Y prosiguió, con más energía:

—Por ello yo digo a las mujeres: haced como nosotros. ¡Estáis en Dios, descendéis de Dios! ¡Así, pues, tenéis derecho a ser libres! ¡Manifestaos, daos a conocer! Nosotros respetaremos vuestras palabras y vuestros actos. ¡Si tuvierais que acudir en nuestra ayuda, nos encontraríais heridos en el campo del honor, mas no tensos y agotados en el lecho del descanso!

Como era de esperar, esa parte del discurso fue excelentemente acogida entre el público femenino.

—Nada nuevo, nada bueno se logrará en la sociedad sin la liberación de la mujer. Y esa liberación me atrevo a afirmar que está obligatoriamente unida a una nueva moral sexual, a la emancipación. La sexualidad femenina no debe estar expuesta al oprobio social. Es preciso que exprese sus deseos con absoluta libertad.

Tomó un instante de respiro y concluyó:

—Hermanas, vuestro ha sido el estandarte de la aflicción: justo es que también lo sea el del honor.

Esta vez un verdadero delirio se apoderó de la sala y, aunque algunos rostros, en especial masculinos, expresaban su discrepancia, la mayoría de los asistentes aplaudió estrepitosamente.

—No me cabe ninguna duda —dijo Judith con voz temblorosa por la emoción—: este hombre es verdaderamente el Padre de la humanidad.

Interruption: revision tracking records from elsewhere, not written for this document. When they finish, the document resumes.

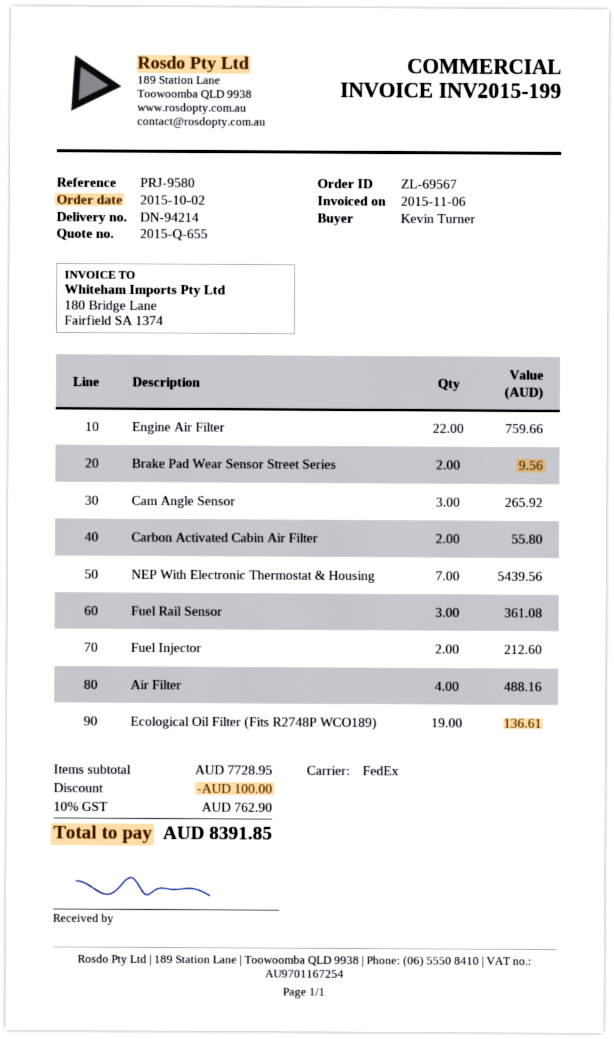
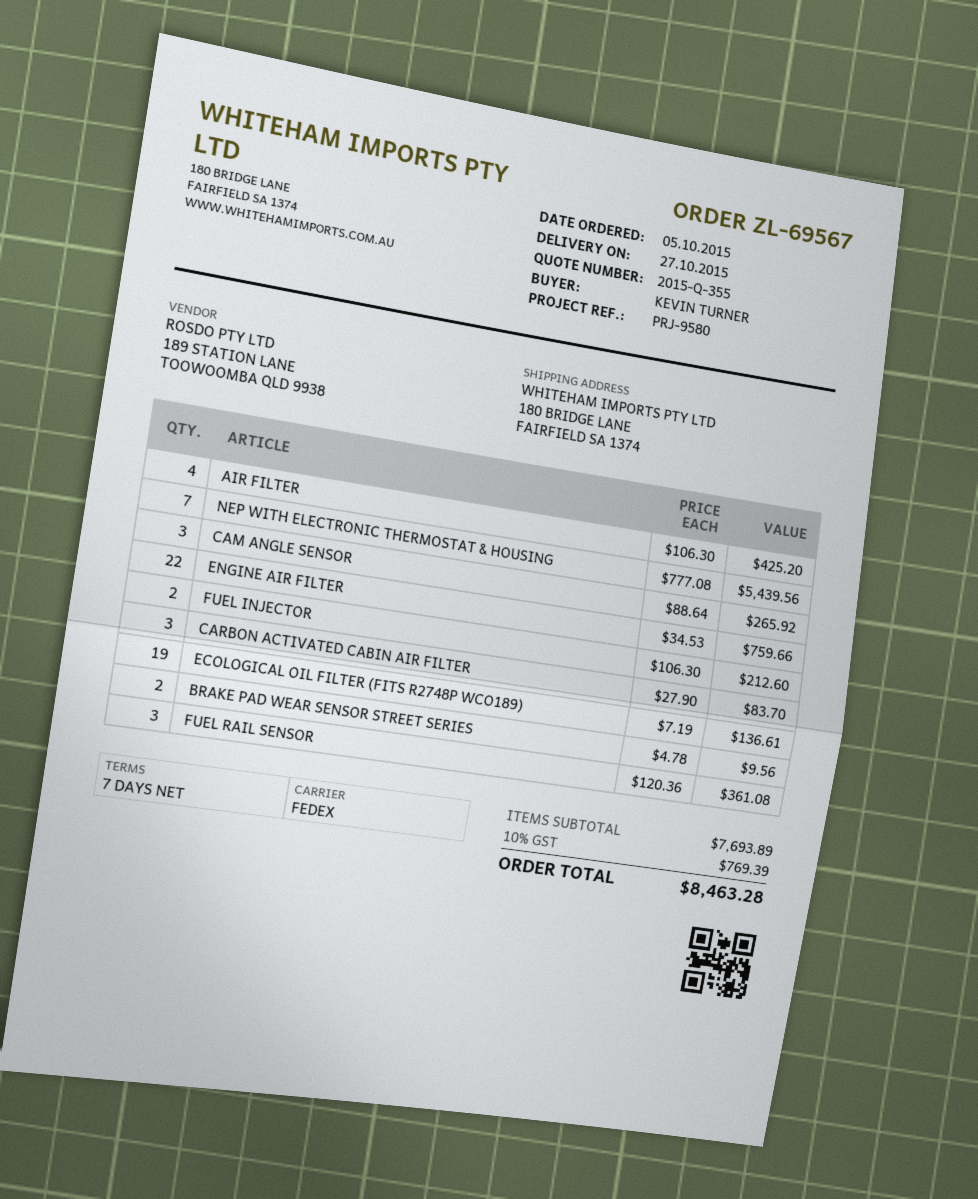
quote number: 2015-Q-655 -> 2015-Q-355
order date: 2015-10-02 -> 2015-10-05
Carbon Activated Cabin Air Filter: 2 for 55.80 -> 3 for 83.70
Air Filter: 4 for 488.16 -> 4 for 425.20
subtotal: 7728.95 -> 7693.89
discount: 100.00 -> none
tax: 10% = 762.90 -> 10% = 769.39
total: 8391.85 -> 8463.28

Corinne se limitó a parpadear, pensando para sus adentros que las ideas por él propugnadas eran ciertamente bellas y grandes. Sin embargo, algo que no lograba discernir le resultaba molesto en aquel discurso. ¿Acaso fuera el paréntesis que se refería a las confesiones individuales o el proyecto de una nueva moral sexual? ¿O incluso ese término extraño de Nuevo Cristianismo? Educada por su madre en el respeto a la religión católica, tales fórmulas no podían por menos de parecerle curiosas. De todos modos, aún sabía muy poco para permitirse condenarlas: sería más prudente aguardar y tratar de comprender mejor la nueva doctrina. Después de todo, tal vez un día los sansimonianos aportarían un poco de luz en la vida más bien apagada que hasta entonces había llevado.

Cruzó discretamente los dedos como si orase y, tal como le enseñara Samira, se refugió en la parte oriental de su personalidad, y decidiendo confiar en el destino.